Composing Policy Gradients and Prompt Optimization for Language Model Programs

Noah Ziems (University of Notre Dame), Dilara Soylu (Stanford University), Lakshya A Agrawal (UC Berkeley), Isaac Miller (Normal Computing), Liheng Lai (UC Berkeley), Chen Qian (Databricks), Kaiqiang Song (Zoom, Inc.), Meng Jiang (University of Notre Dame), Dan Klein (UC Berkeley), Matei Zaharia (UC Berkeley, Databricks), Karel D’Oosterlinck (Contextual AI), Christopher Potts (Stanford University), Omar Khattab (MIT)

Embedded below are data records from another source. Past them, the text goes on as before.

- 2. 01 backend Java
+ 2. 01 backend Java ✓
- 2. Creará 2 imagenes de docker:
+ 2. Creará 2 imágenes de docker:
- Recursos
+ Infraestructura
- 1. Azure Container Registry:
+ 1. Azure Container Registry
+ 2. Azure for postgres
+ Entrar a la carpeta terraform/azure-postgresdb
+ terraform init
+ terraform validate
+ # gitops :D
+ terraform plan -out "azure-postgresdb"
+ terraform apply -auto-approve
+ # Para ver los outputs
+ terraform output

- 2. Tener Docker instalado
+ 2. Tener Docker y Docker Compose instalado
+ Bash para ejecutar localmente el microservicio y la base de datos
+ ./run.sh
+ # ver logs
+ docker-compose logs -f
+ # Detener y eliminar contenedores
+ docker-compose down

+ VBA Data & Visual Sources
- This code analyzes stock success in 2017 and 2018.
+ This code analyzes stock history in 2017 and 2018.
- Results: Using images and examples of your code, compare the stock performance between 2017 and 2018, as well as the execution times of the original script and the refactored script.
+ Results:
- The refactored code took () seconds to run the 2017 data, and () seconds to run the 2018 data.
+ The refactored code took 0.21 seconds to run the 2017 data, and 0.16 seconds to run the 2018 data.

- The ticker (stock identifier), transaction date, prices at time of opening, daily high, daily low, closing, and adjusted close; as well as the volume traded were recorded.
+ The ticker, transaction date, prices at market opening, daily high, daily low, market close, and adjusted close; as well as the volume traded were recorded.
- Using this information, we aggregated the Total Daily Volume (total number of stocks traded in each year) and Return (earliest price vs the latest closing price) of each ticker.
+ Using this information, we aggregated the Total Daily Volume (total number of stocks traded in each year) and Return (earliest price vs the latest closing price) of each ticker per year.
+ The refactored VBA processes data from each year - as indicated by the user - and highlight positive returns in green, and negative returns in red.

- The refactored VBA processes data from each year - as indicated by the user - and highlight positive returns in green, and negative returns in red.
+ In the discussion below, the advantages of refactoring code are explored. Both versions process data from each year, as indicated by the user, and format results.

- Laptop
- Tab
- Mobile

Architectural Patterns & Composition

Abstract

Group Relative Policy Optimization (GRPO) has proven to be an effective tool for post-training language models (LMs). However, AI systems are increasingly expressed as modular programs that mix together multiple LM calls with distinct prompt templates and other tools, and it is not clear how best to leverage GRPO to improve these systems. We begin to address this challenge by generalizing GRPO to multi-prompt systems by grouping LM calls by module across rollouts and handling variable-length and interrupted trajectories. We find for the first time that GRPO (and its multi-module counterpart) composes well with automatic prompt optimization, and together they improve accuracy by 11% on average across classification, many-hop search, and privacy-preserving delegation tasks against the post-trained LM---with 5% gains against prompt optimization on its own. Our approach is released as an open-source learning algorithm for compound AI systems.